** Records provided follows **
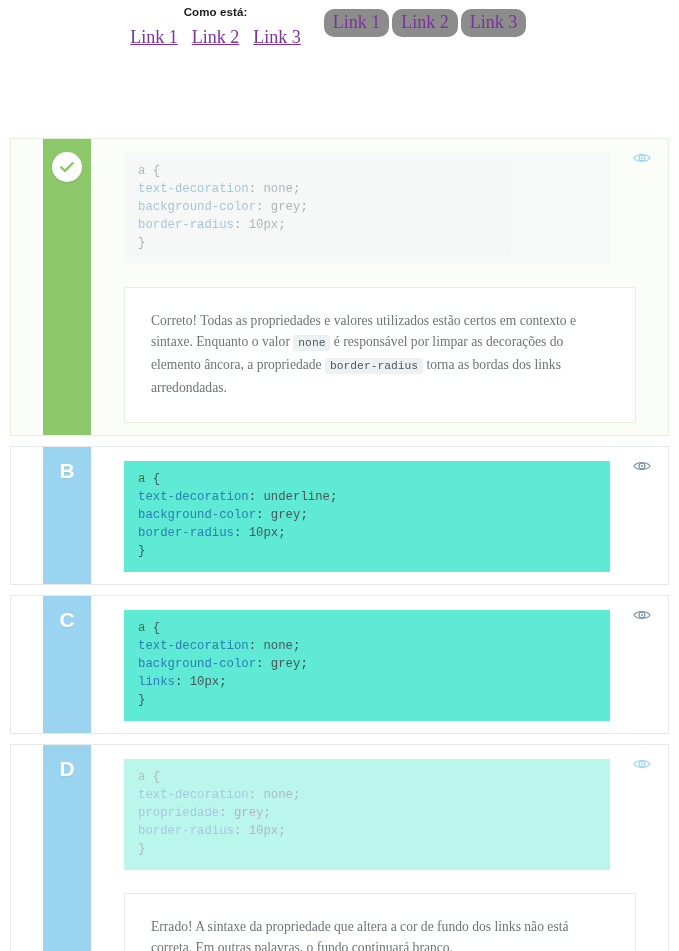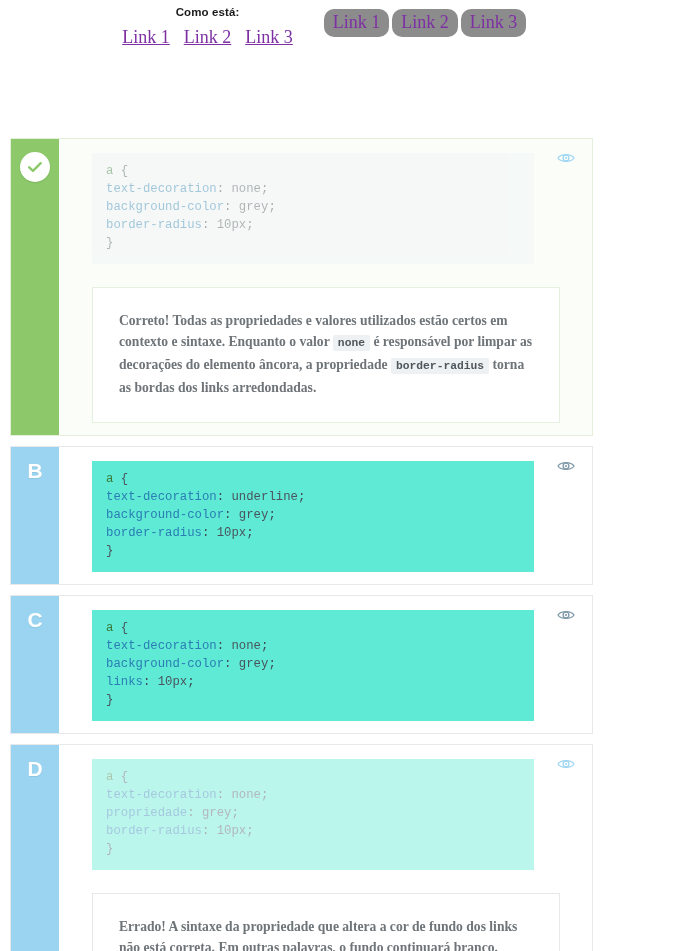"Como está:" .preview-col.col-before { left: 120px -> 128px }
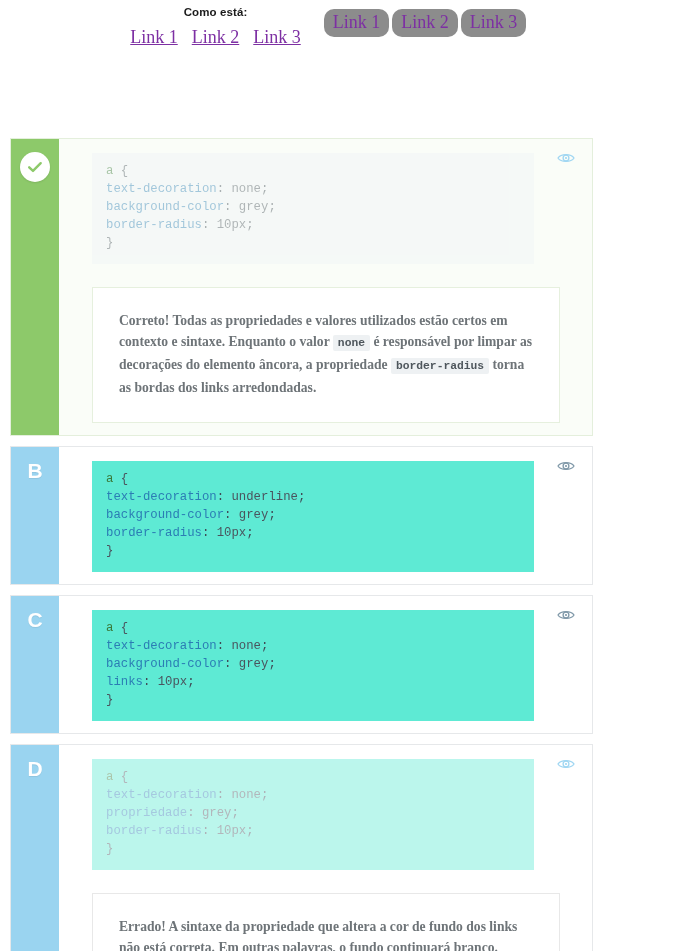"a { text-decoration: none;" .card { padding-left: none -> 32px; width: 583px -> 659px }
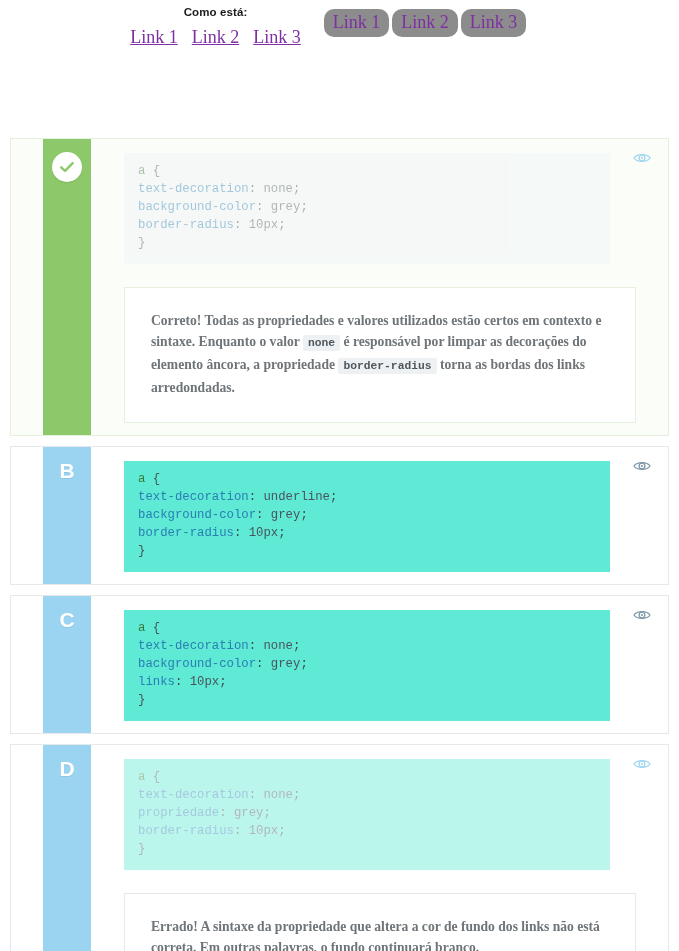"Correto! Todas as propriedades e" .explain { font-weight: bold -> none }
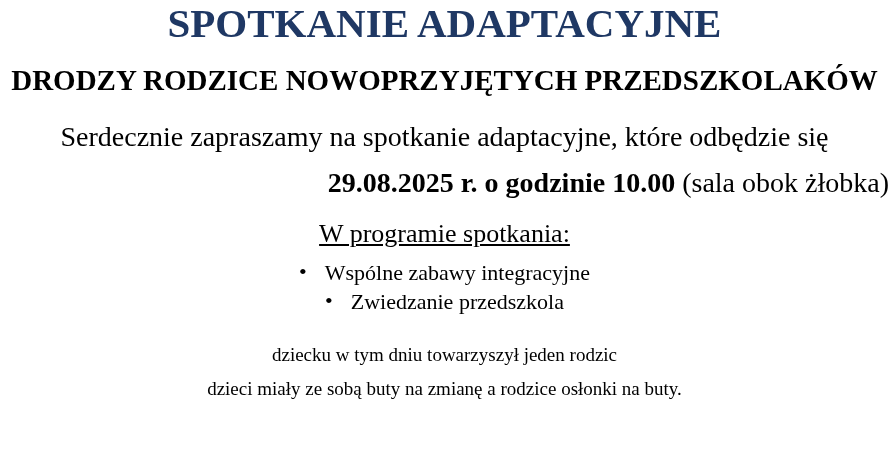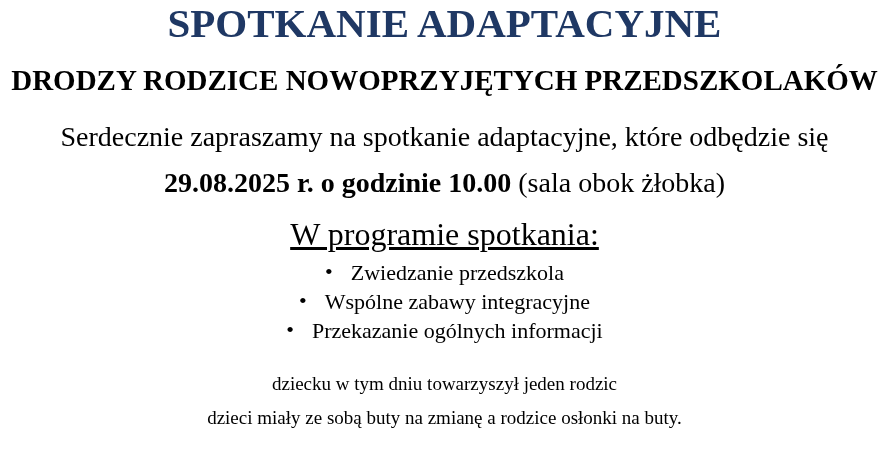"29.08.2025 r. o godzinie 10.00" .datetime { text-align: none -> right }
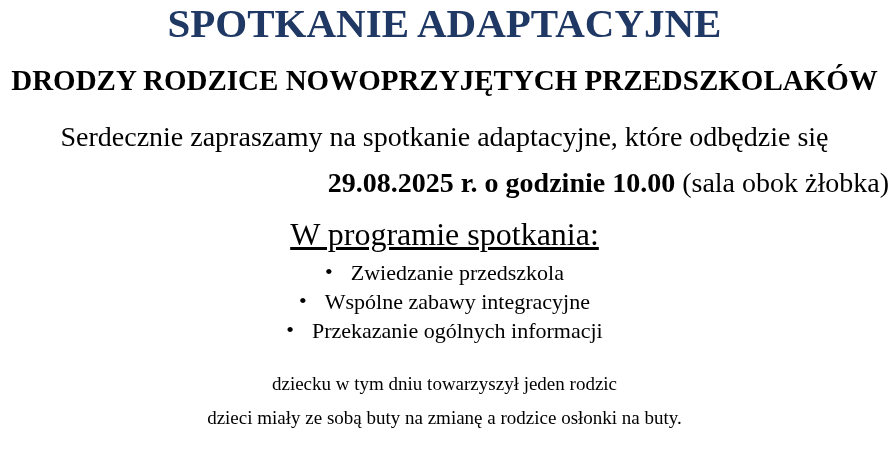"W programie spotkania:" .agenda-heading { font-size: 32px -> 26px }
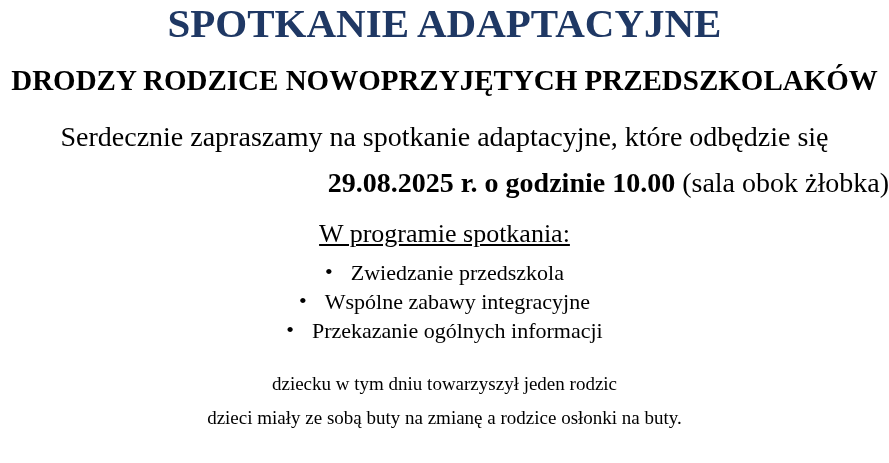"• Zwiedzanie przedszkola" li.agenda-item { order: before "• Wspólne zabawy integracyjne" -> after "• Wspólne zabawy integracyjne" }
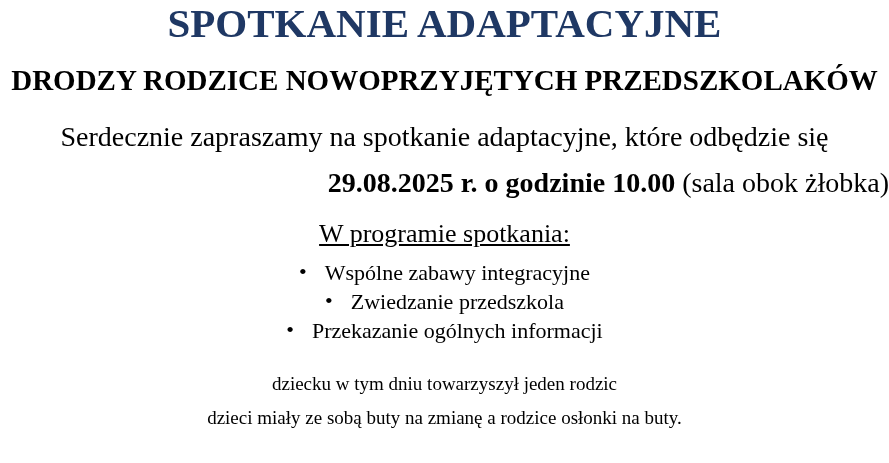"• Przekazanie ogólnych informacji" li.agenda-item { html: <li><span>•</span><span>Przekazanie ogólnych informacji</span></li> -> none }
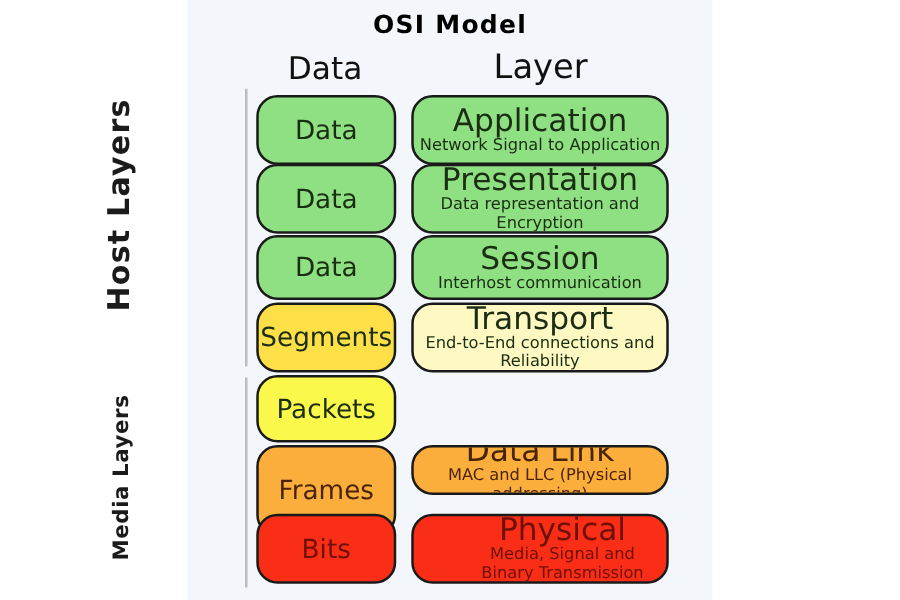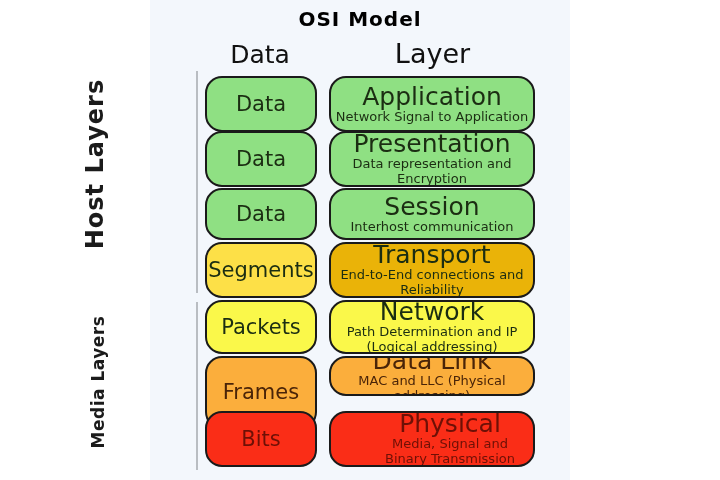"Transport" div.pill { background: #eab308 -> #fef9c3 }
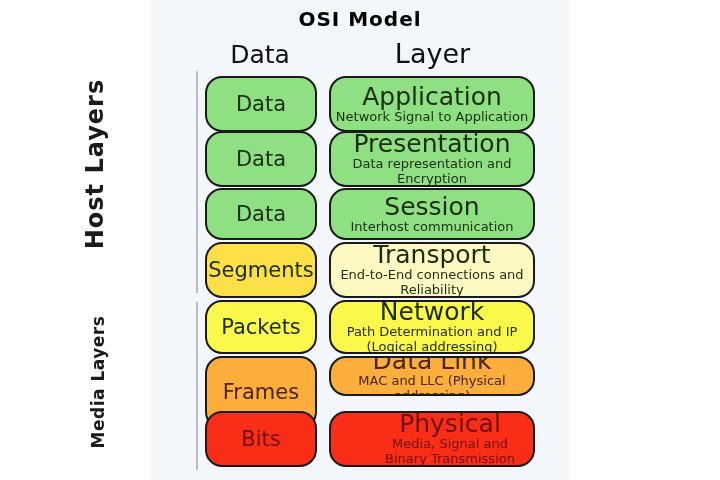"Network" div.pill { html: <div> <div>Network</div> <div>Path Determination and IP (Logical addressing)</div> </div> -> none }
** End of Records provided **
> Aim of the exercise
Please reprint the whole listing exactly and omit its pictures.

> Worked solution
"Como está:" .preview-col.col-before { left: 120px -> 128px }
"a { text-decoration: none;" .card { padding-left: none -> 32px; width: 583px -> 659px }
"Correto! Todas as propriedades e" .explain { font-weight: bold -> none }
"29.08.2025 r. o godzinie 10.00" .datetime { text-align: none -> right }
"W programie spotkania:" .agenda-heading { font-size: 32px -> 26px }
"• Zwiedzanie przedszkola" li.agenda-item { order: before "• Wspólne zabawy integracyjne" -> after "• Wspólne zabawy integracyjne" }
"• Przekazanie ogólnych informacji" li.agenda-item { html: <li><span>•</span><span>Przekazanie ogólnych informacji</span></li> -> none }
"Transport" div.pill { background: #eab308 -> #fef9c3 }
"Network" div.pill { html: <div> <div>Network</div> <div>Path Determination and IP (Logical addressing)</div> </div> -> none }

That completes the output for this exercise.